Зарядил ружье и сел, прислонившись к сосне. Сквозь палую хвою у подножья пробивались соцветия гиацинтов. Я повернул ружье и посмотрел в ствол, в черный нуль погибели. Прикинул наклон головы. Приставив ствол к правому глазу, повернулся так, чтобы мглистая молния выстрела вмазалась в мозг и вышибла затылок. Потянулся к собачке — пока еще проба, репетиция, — нет, неудобно. При наклоне голова может в решающий момент сдвинуться с нужного места, и все пойдет прахом, поэтому я нашарил сухую ветку — такую, чтоб пролезла меж спусковым крючком и дужкой. Вынул патрон, вставил палку, подошвами уперся в нее — правый ствол в дюйме от глаза. Щелкнул курок. Легко. Я снова зарядил ружье.

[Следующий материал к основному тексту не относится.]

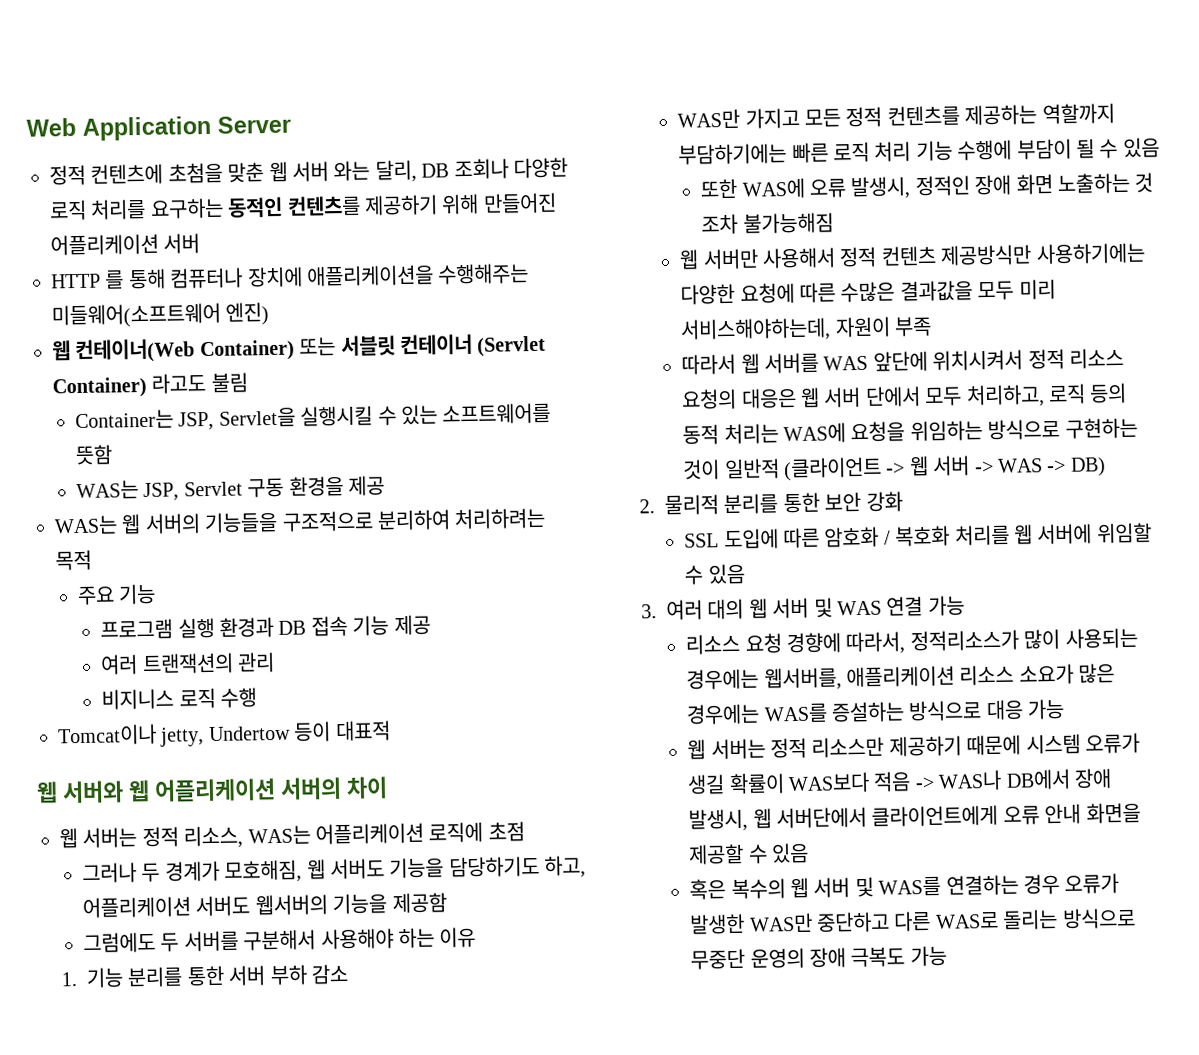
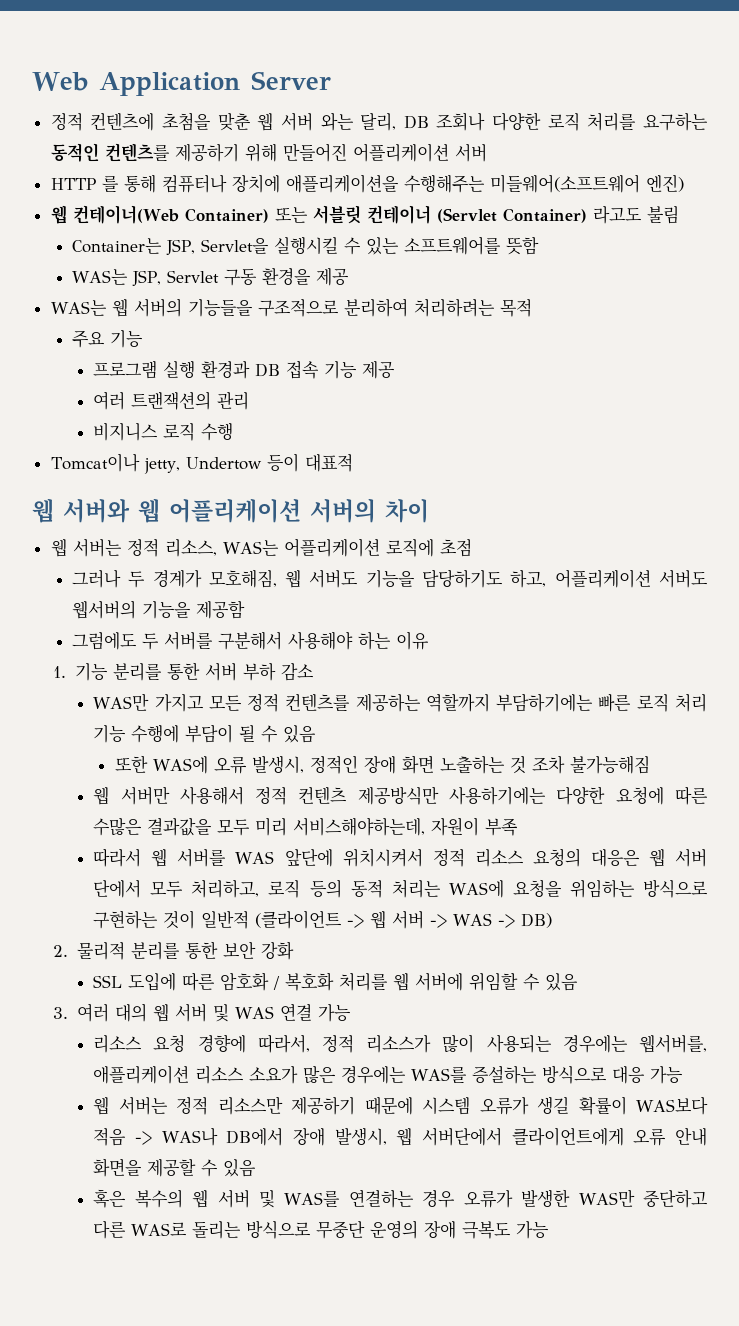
- 리소스 요청 경향에 따라서, 정적리소스가 많이 사용되는 경우에는 웹서버를, 애플리케이션 리소스 소요가 많은 경우에는 WAS를 증설하는 방식으로 대응 가능
+ 리소스 요청 경향에 따라서, 정적 리소스가 많이 사용되는 경우에는 웹서버를, 애플리케이션 리소스 소요가 많은 경우에는 WAS를 증설하는 방식으로 대응 가능

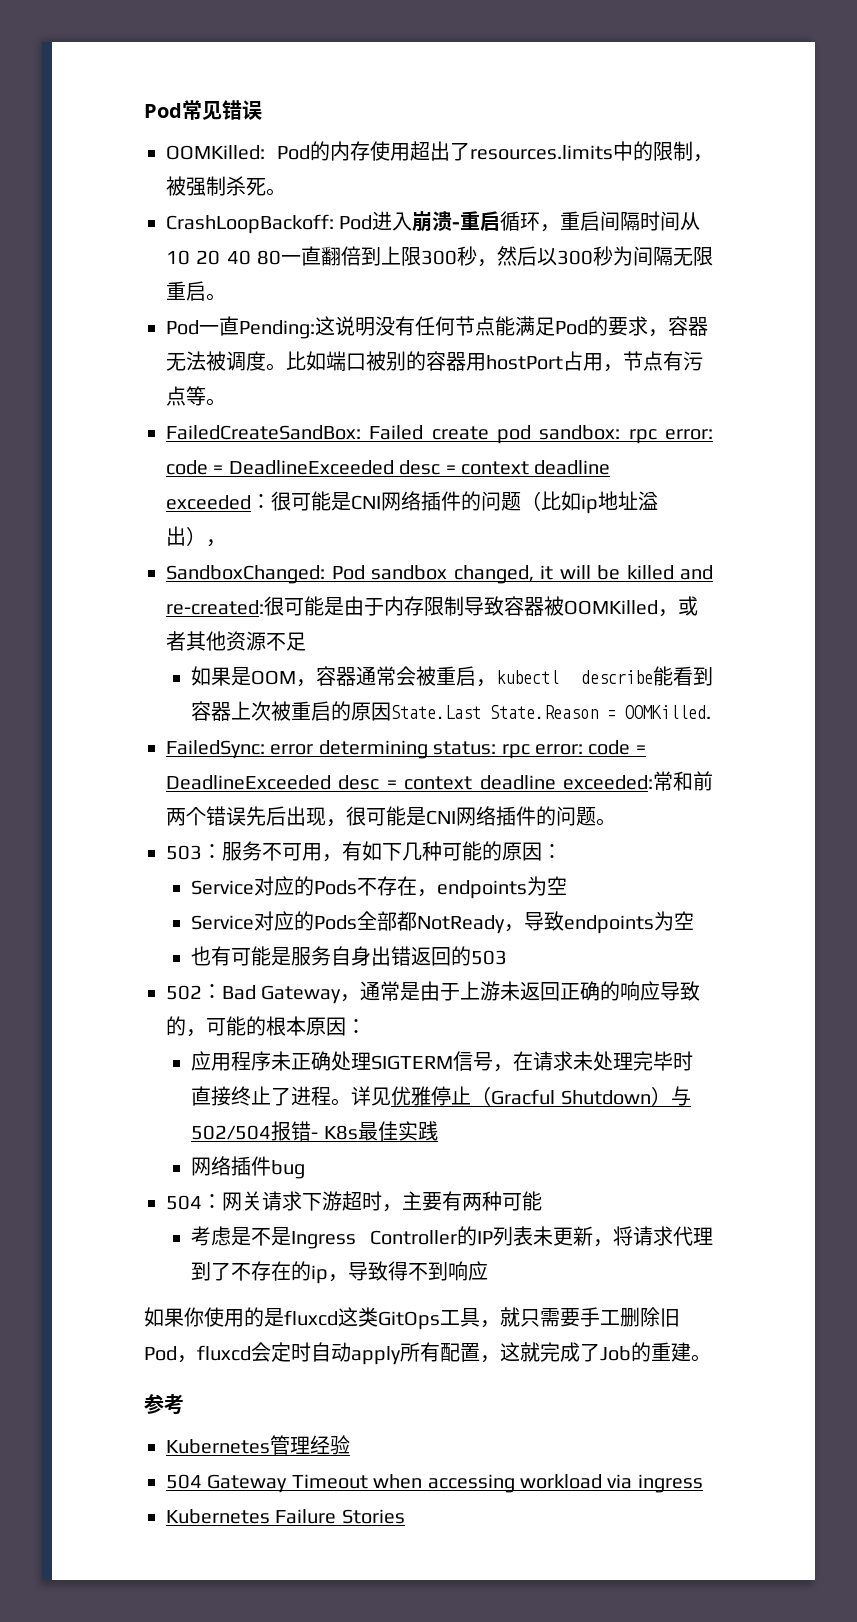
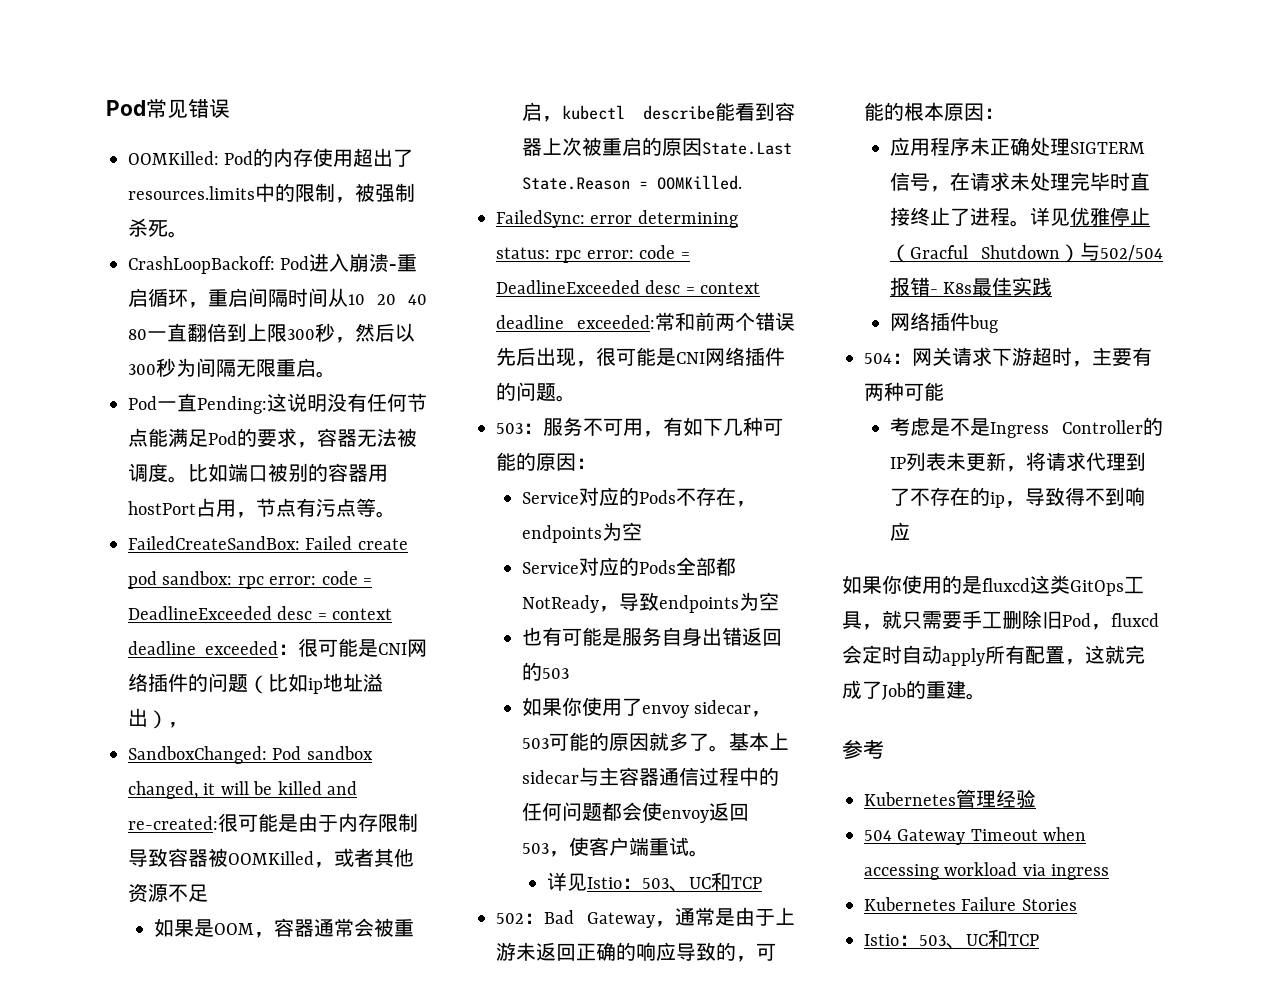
+ 如果你使用了envoy sidecar，503可能的原因就多了。基本上sidecar与主容器通信过程中的任何问题都会使envoy返回503，使客户端重试。
+ 详见Istio：503、UC和TCP
  Kubernetes Failure Stories
+ Istio：503、UC和TCP

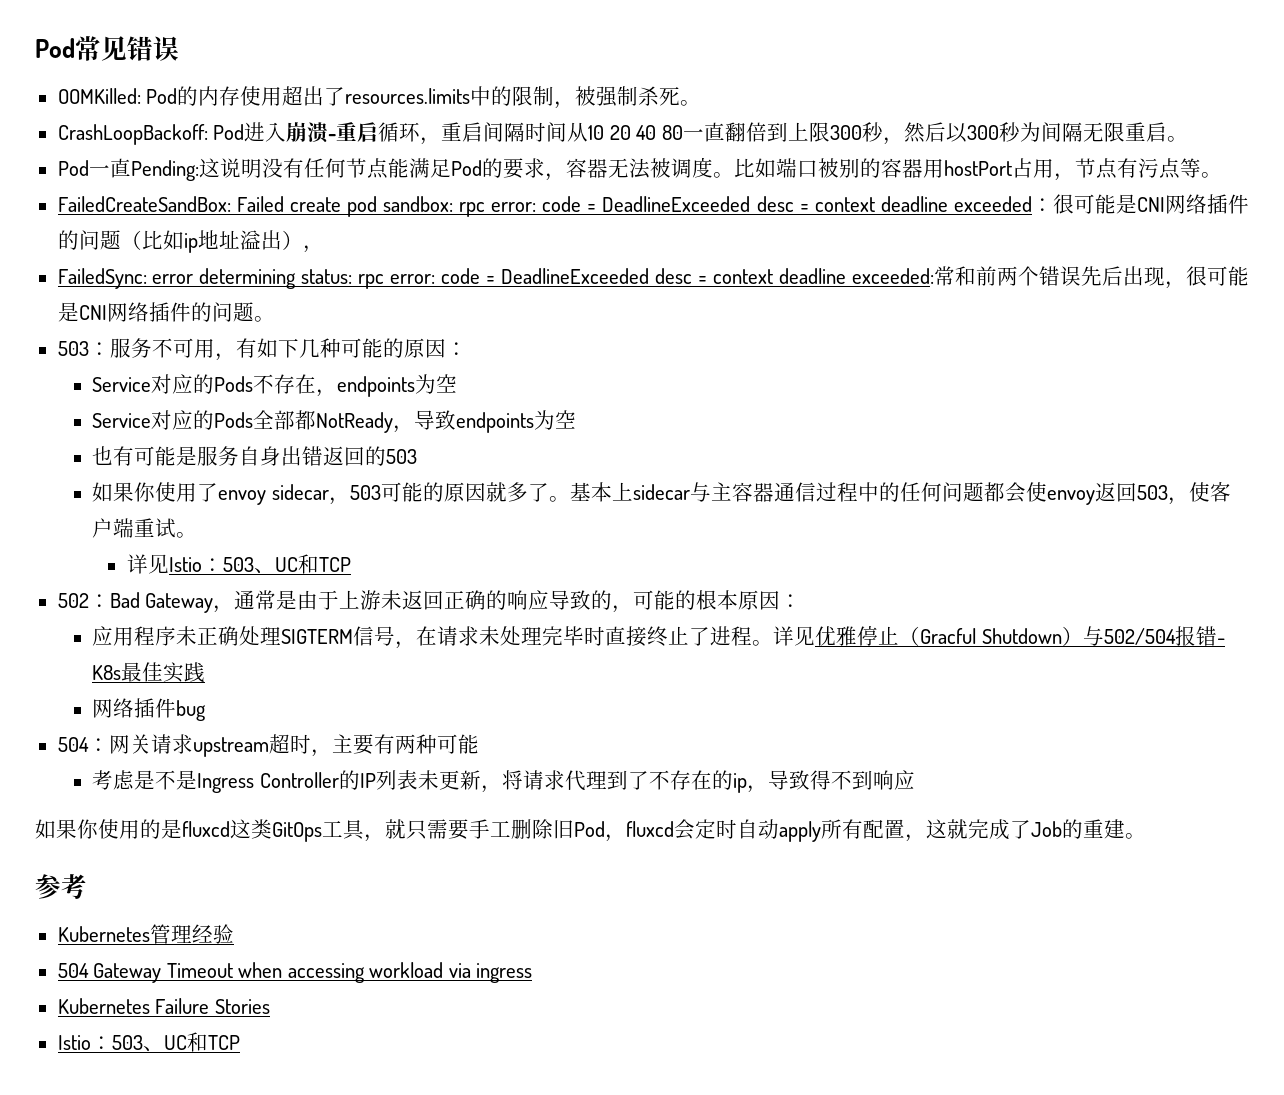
- SandboxChanged: Pod sandbox changed, it will be killed and re-created:很可能是由于内存限制导致容器被OOMKilled，或者其他资源不足
- 如果是OOM，容器通常会被重启，kubectl describe能看到容器上次被重启的原因State.Last State.Reason = OOMKilled.
- 504：网关请求下游超时，主要有两种可能
+ 504：网关请求upstream超时，主要有两种可能

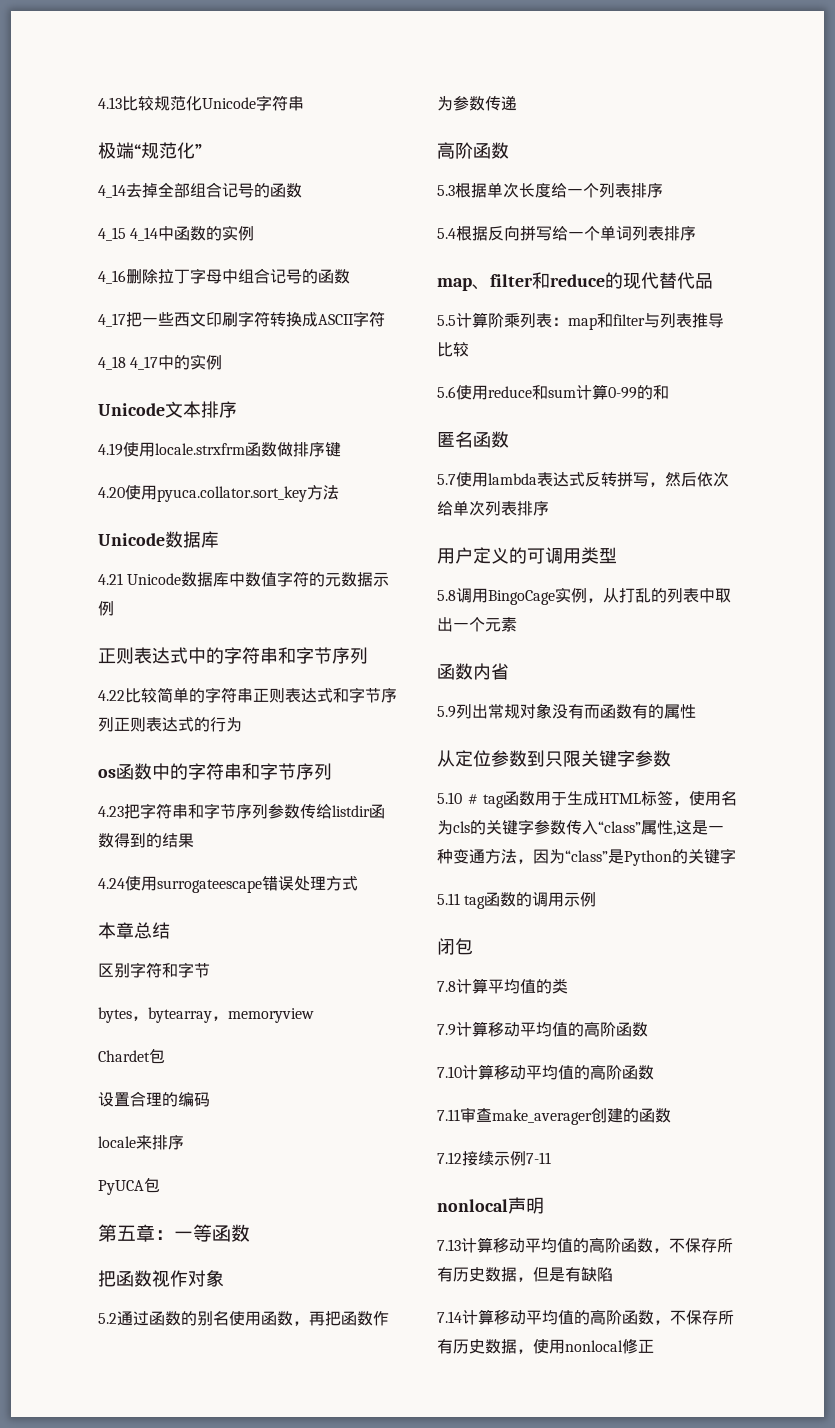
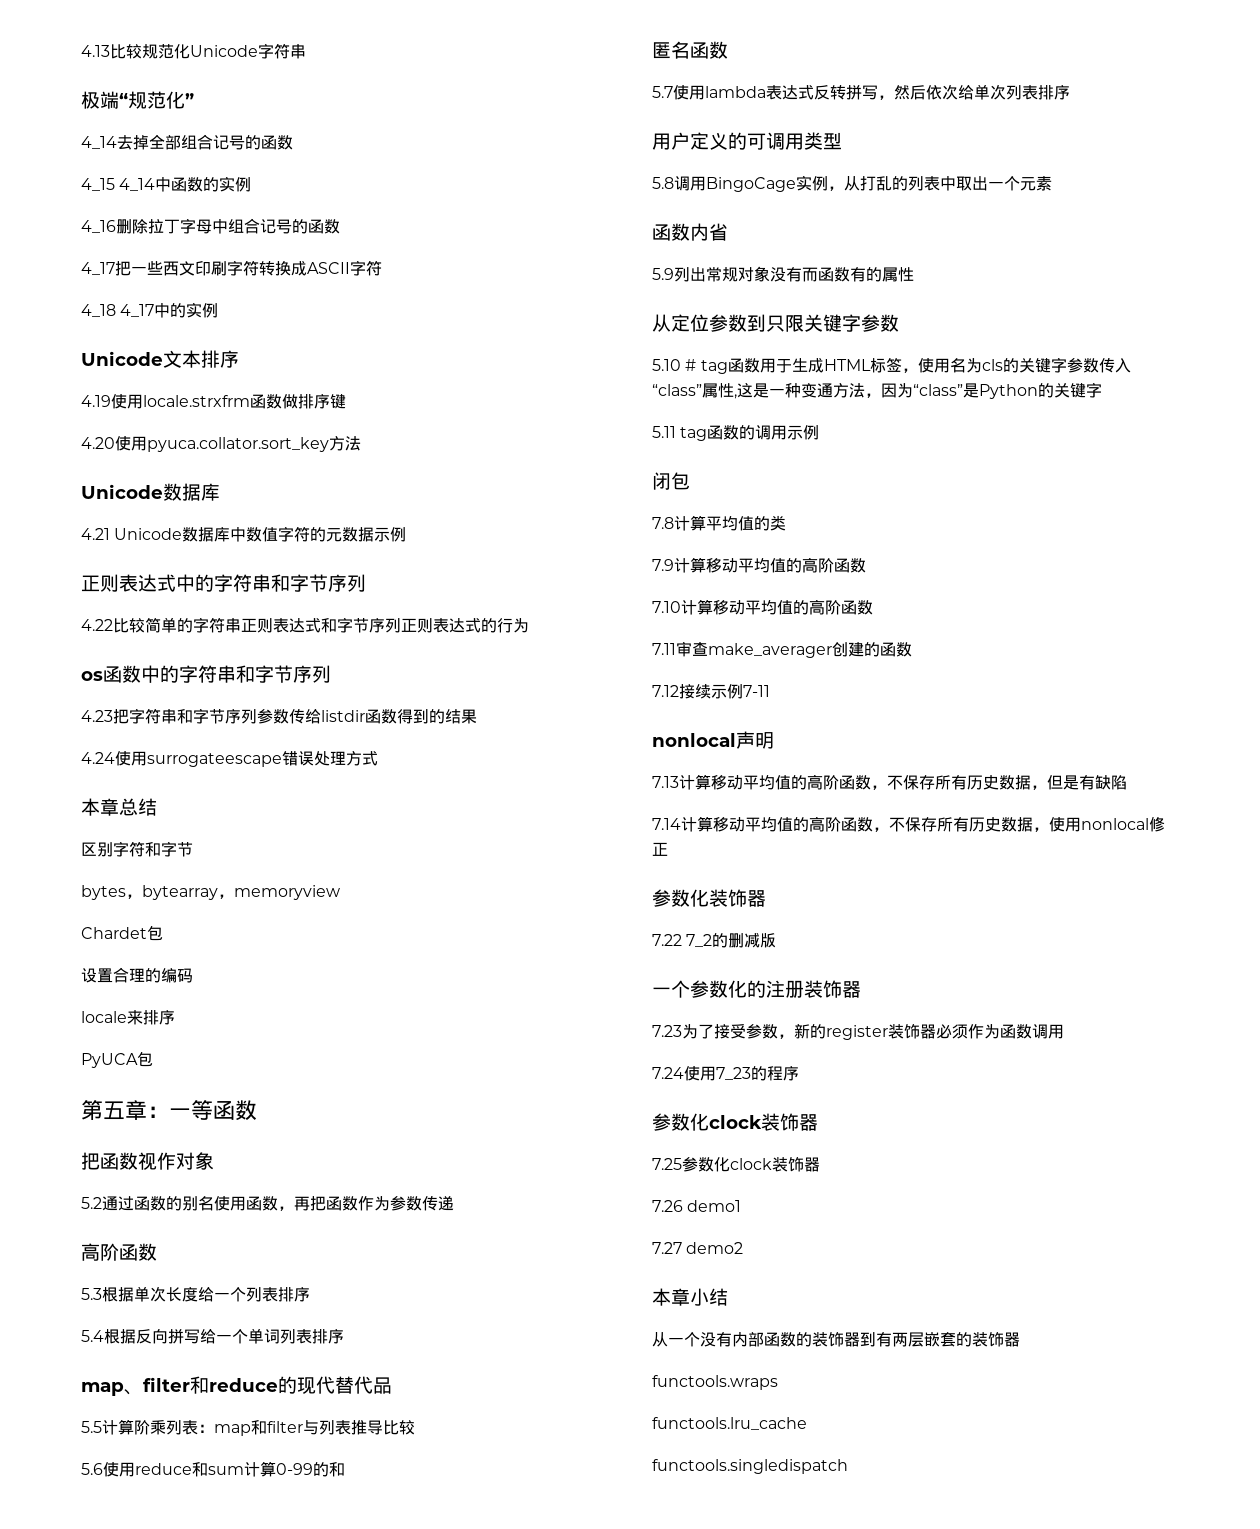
+ 参数化装饰器
+ 7.22 7_2的删减版
+ 一个参数化的注册装饰器
+ 7.23为了接受参数，新的register装饰器必须作为函数调用
+ 7.24使用7_23的程序
+ 参数化clock装饰器
+ 7.25参数化clock装饰器
+ 7.26 demo1
+ 7.27 demo2
+ 本章小结
+ 从一个没有内部函数的装饰器到有两层嵌套的装饰器
+ functools.wraps
+ functools.lru_cache
+ functools.singledispatch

Сзади, с холмов, донесся девичий голос. Должно быть, погоняя коз, она разливалась во все горло, без какой бы то ни было мелодии, с турецко-мусульманскими переливами. Звук шел словно из многих мест сразу; казалось, поет не человек, а пространство. Похожий голос, а может, и этот самый, я как-то уже слышал с холма за школой. Он заполнил классную комнату, ребята захихикали. Но теперь он звучал волшебно, изливаясь, из средоточия такой боли, такого одиночества, что мои боль и одиночество сразу стали пошлостью и бредом. Я сидел с ружьем на коленях, не в силах пошевелиться, а голос все плыл и плыл сквозь вечер. Не знаю, скоро ли она замолчала, но небо успело потемнеть, море поблекло и стало перламутрово-серым. Все еще яркий закат окрашивал в розовый цвет высокие облачные ленты над горами. Море и суша удерживали свет, словно он, подобно теплу, не иссякает с уходом источника излучения. А голос затихал, удаляясь к деревне; наконец замер.